Eleanor Island

Geography
- Coordinates: 44°59′00″N 79°23′26″W﻿ / ﻿44.98335°N 79.39066°W
- Adjacent to: Lake Muskoka
- Area: 0.81 ha (2.0 acres)

Administration
- Canada
- Province: Ontario
- District: Muskoka
- Municipality: Gravenhurst

Additional information
- Designation: Migratory Bird Sanctuary National Wildlife Area
- Established: 1971, 1978
- Administrator: Canadian Wildlife Service

= Eleanor Island (Canada) =

Island in Lake Muskoka, Ontario, Canada

Eleanor Island is an island in Lake Muskoka, Ontario, Canada. It is an important nesting and migration site for waterbird colonies, and is designated as both a National Wildlife Area and a Migratory Bird Sanctuary.

As a strict wildlife habitat, public access to the island is prohibited. It is owned and administered by the Canadian Wildlife Service of the Department of Environment and Climate Change Canada.

Prior to 1970, Eleanor Island was owned by the Township of Muskoka. Due to the pending restructuring of Muskoka District, the township transferred ownership of the island to the Canadian Wildlife Service on September 1, 1970. The island was declared a Migratory Bird Sanctuary in 1971, and in order to provide a stronger protection status, it was made a National Wildlife Area in 1978.

==Geography==
The small island is located in the southern basin of Lake Muskoka, and is one of few remaining undeveloped islands in the lake. It consists of a rocky granite shore with mature mixed coniferous trees in the interior. The island, part of the Canadian Shield, is sloped downwards to the east with its highest point on the west side, where a steep rockface dives into the water.

The vegetation consists of red oak, eastern white cedar, and eastern white pine, along with grasses and shrubs such as elderberry and raspberry.

==Fauna==
Since Eleanor Island is on the path of the Atlantic Flyway, many bird species pass through the area during spring and fall migration. The island's isolation protects young nestlings from predators, while providing easy access to food in surrounding waters.

The main bird species on the island are great blue heron (Ardea herodias), herring gull (Larus argentatus), and double-crested cormorant (Phalacrocorax auritus), which have colonies of several hundred nests. Historically, ring-billed gulls also nested on the island, but appear no longer to do so since 2009.

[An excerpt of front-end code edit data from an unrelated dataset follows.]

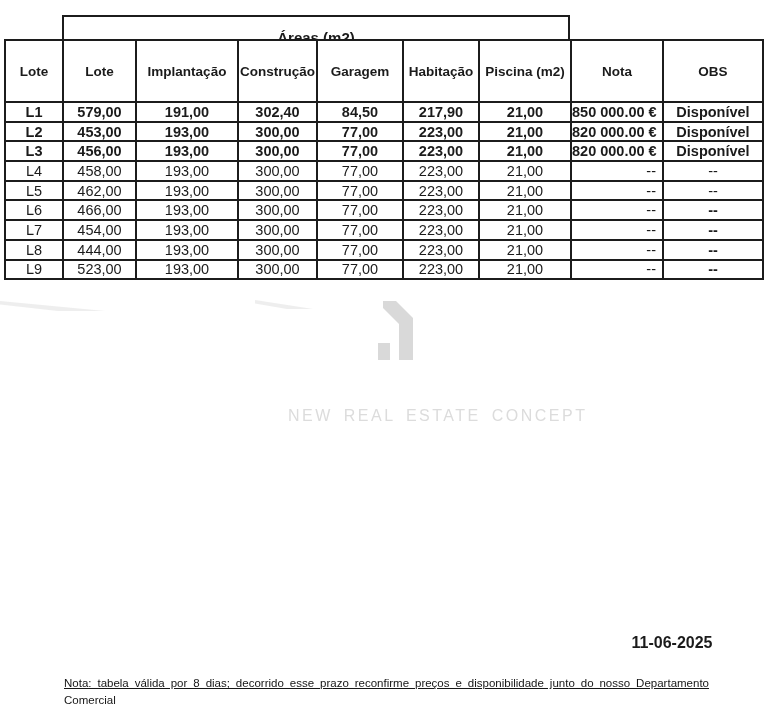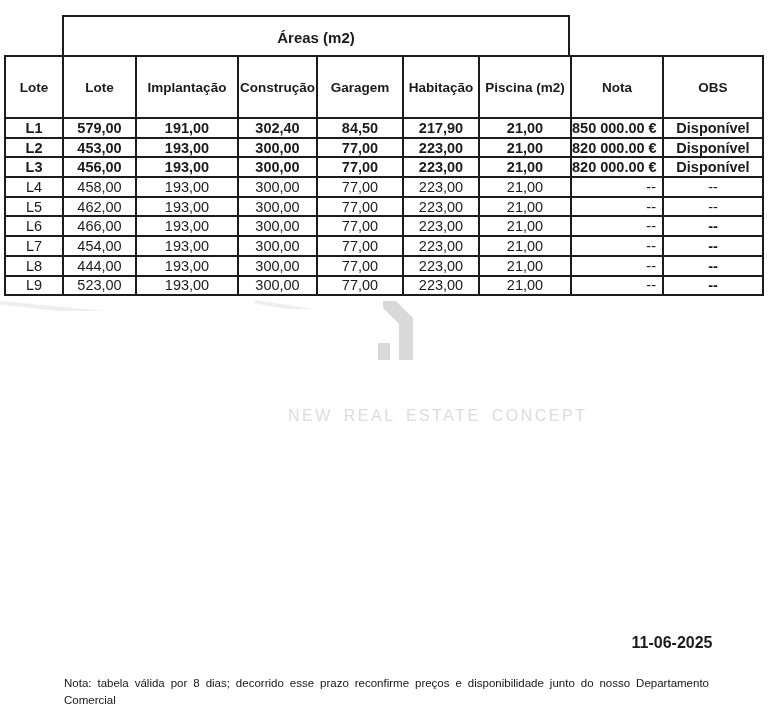--- a/index.html
+++ b/index.html
@@ -17,21 +17,21 @@
     left: 62px; top: 15px;
     width: 508px; height: 42px;
     border: 2px solid #1c1c1c;
     border-bottom: none;
     display: flex; align-items: center; justify-content: center;
     font-weight: 700; font-size: 15px;
     background: #ffffff;
   }
 
   
-  .tbl-wrap { position: absolute; left: 4px; top: 39px; margin-top: 16px; }
+  .tbl-wrap { position: absolute; left: 4px; top: 39px; }
   table.tbl {
     border-collapse: collapse;
     table-layout: fixed;
     width: 758px;
     background: #ffffff;
   }
   .tbl th, .tbl td {
     border: 2px solid #1c1c1c;
     text-align: center;
     vertical-align: middle;
@@ -87,21 +87,21 @@
   }
 
   
   .note {
     position: absolute;
     left: 64px; top: 675px; width: 645px;
     font-size: 11.5px;
     line-height: 16.5px;
     color: #161616;
   }
-  .note-line1 { text-align: justify; text-align-last: justify; }
+  .note-line1 { text-align: justify; text-align-last: justify; text-decoration: underline; }
   .note-line2 { text-align: left; }
 </style>
 </head>
 <body>
 
 <div class="areas-box">Áreas (m2)</div>
 
 <div class="tbl-wrap">
   <table class="tbl">
     <colgroup>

Other bird species spotted on Eleanor Island include red-winged blackbird (Agelaius phoeniceus), purple martin (Progne subis), dunlin (Calidris alpina), horned lark (Eremophila alpestris), Canada goose (Branta canadensis), black-bellied plover (Pluvialis squatarola), ruddy turnstone (Arenaria interpres), Bonaparte's gull (Chroicocephalus philadelphia), common raven (Corvus corax), least sandpiper (Calidris minutilla), American crow (Corvus brachyrhynchos), tree swallow (Tachycineta bicolor), gadwall (Mareca strepera), ring-billed gull (Larus delawarensis), black-crowned night heron (Nycticorax nycticorax), white-crowned sparrow (Zonotrichia leucophrys), and song sparrow (Melospiza melodia).

No species at risk or invasive species are found on the island.